WHAT THE EXERCISE ASKS – If a line includes the word "right", it belongs in the count; state the total for the data below and add nothing.
--- DATA RECORDS Enclosed Below ---
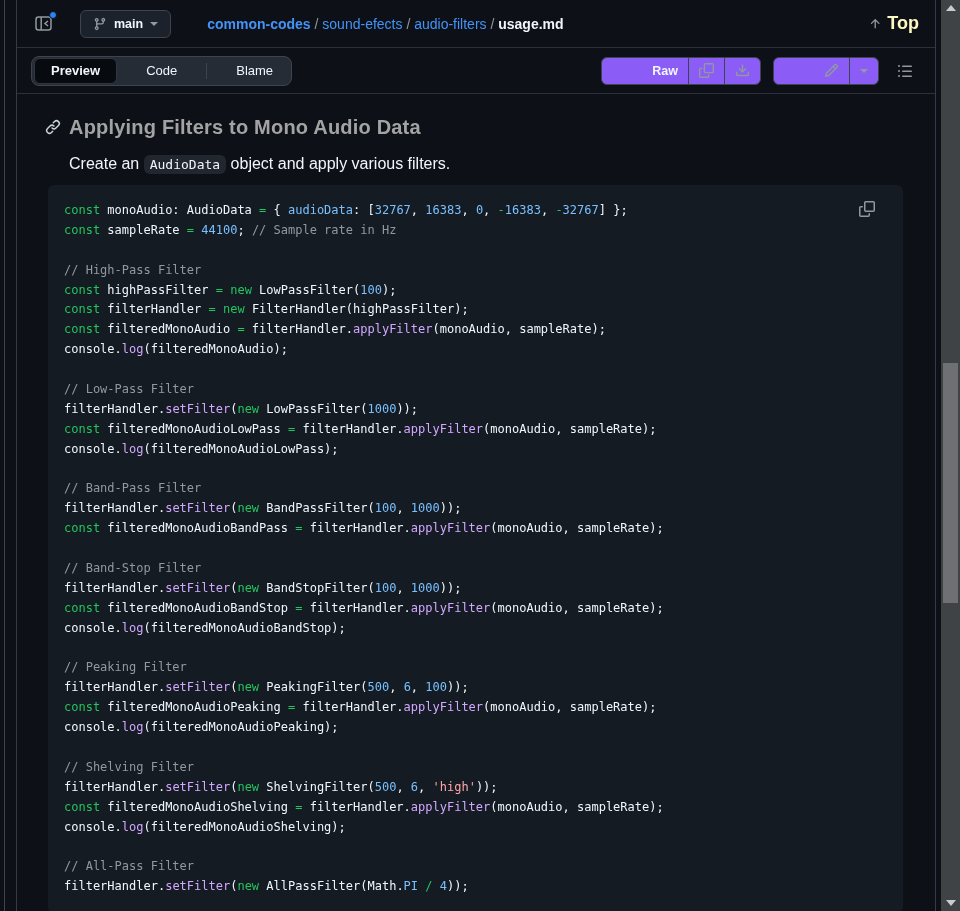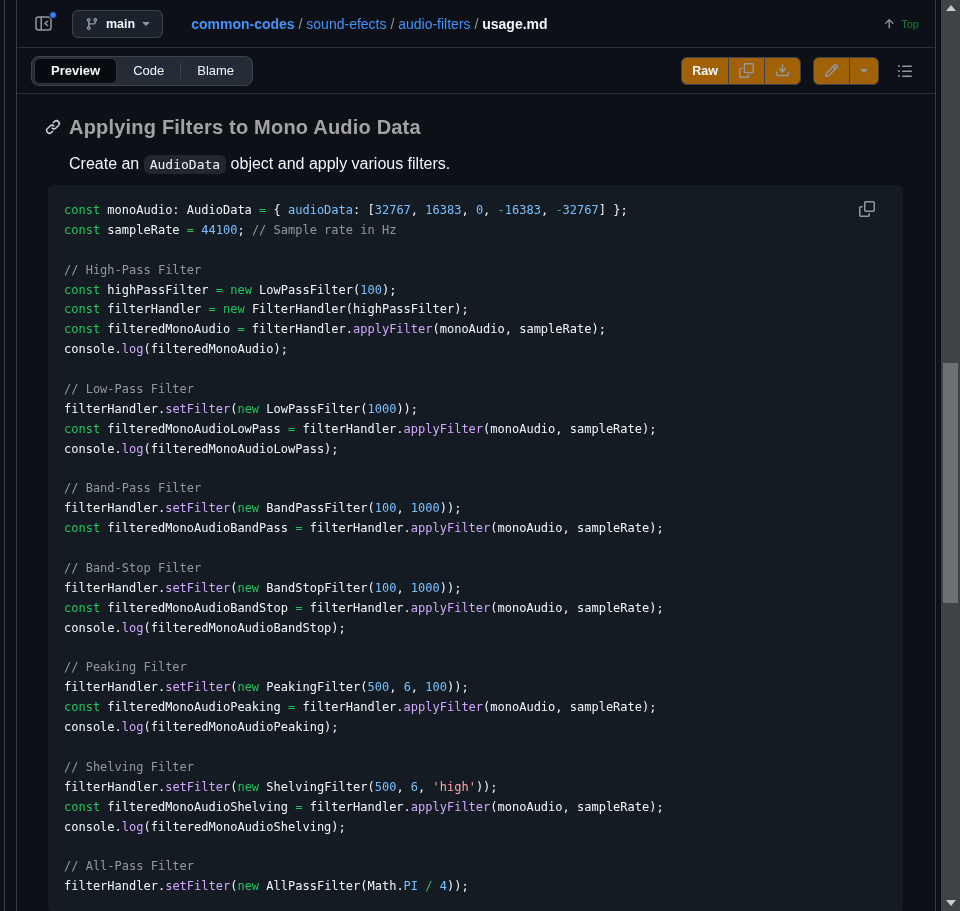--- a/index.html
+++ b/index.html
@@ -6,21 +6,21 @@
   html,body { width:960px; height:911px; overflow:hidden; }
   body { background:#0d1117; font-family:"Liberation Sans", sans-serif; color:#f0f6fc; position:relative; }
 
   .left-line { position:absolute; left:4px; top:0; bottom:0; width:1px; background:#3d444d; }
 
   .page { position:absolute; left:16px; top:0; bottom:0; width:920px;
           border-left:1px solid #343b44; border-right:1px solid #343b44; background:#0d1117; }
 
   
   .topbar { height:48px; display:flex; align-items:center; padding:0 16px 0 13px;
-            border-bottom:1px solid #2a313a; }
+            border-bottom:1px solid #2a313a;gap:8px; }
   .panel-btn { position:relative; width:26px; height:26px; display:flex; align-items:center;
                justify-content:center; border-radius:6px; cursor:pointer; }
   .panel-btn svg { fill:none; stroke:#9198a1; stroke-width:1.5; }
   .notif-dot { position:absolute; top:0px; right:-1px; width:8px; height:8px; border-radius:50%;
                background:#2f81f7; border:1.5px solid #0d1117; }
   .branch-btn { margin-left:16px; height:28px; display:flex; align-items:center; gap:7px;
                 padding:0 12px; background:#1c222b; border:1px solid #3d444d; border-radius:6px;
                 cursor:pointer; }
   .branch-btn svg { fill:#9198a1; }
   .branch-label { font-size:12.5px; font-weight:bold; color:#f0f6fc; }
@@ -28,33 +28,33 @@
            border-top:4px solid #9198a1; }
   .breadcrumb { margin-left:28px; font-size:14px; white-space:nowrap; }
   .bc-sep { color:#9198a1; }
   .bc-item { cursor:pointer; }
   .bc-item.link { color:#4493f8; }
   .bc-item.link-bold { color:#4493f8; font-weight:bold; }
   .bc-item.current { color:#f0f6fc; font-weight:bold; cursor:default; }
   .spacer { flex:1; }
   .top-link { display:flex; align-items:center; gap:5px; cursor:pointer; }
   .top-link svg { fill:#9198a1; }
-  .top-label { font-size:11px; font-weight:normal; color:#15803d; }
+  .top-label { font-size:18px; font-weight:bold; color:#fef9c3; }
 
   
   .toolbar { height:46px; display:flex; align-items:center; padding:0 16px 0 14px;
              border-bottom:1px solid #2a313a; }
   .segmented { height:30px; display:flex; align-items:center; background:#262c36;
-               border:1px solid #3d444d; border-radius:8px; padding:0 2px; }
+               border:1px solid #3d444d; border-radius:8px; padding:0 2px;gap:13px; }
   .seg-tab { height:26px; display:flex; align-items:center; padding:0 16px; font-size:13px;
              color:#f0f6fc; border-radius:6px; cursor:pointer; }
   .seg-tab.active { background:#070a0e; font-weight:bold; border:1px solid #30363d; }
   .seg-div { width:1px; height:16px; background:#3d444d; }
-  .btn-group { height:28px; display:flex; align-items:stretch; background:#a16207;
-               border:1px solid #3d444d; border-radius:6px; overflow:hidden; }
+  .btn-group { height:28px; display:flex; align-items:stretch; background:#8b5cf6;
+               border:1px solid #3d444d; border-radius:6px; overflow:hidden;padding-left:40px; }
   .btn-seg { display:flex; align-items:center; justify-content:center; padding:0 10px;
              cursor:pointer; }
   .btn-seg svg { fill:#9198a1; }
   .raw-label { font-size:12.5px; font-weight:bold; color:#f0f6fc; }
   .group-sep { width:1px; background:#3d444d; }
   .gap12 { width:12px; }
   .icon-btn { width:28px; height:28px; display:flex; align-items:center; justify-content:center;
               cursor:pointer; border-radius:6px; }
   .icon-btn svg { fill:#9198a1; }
--- End of Enclosed DATA RECORDS ---
WORKED SOLUTION – 2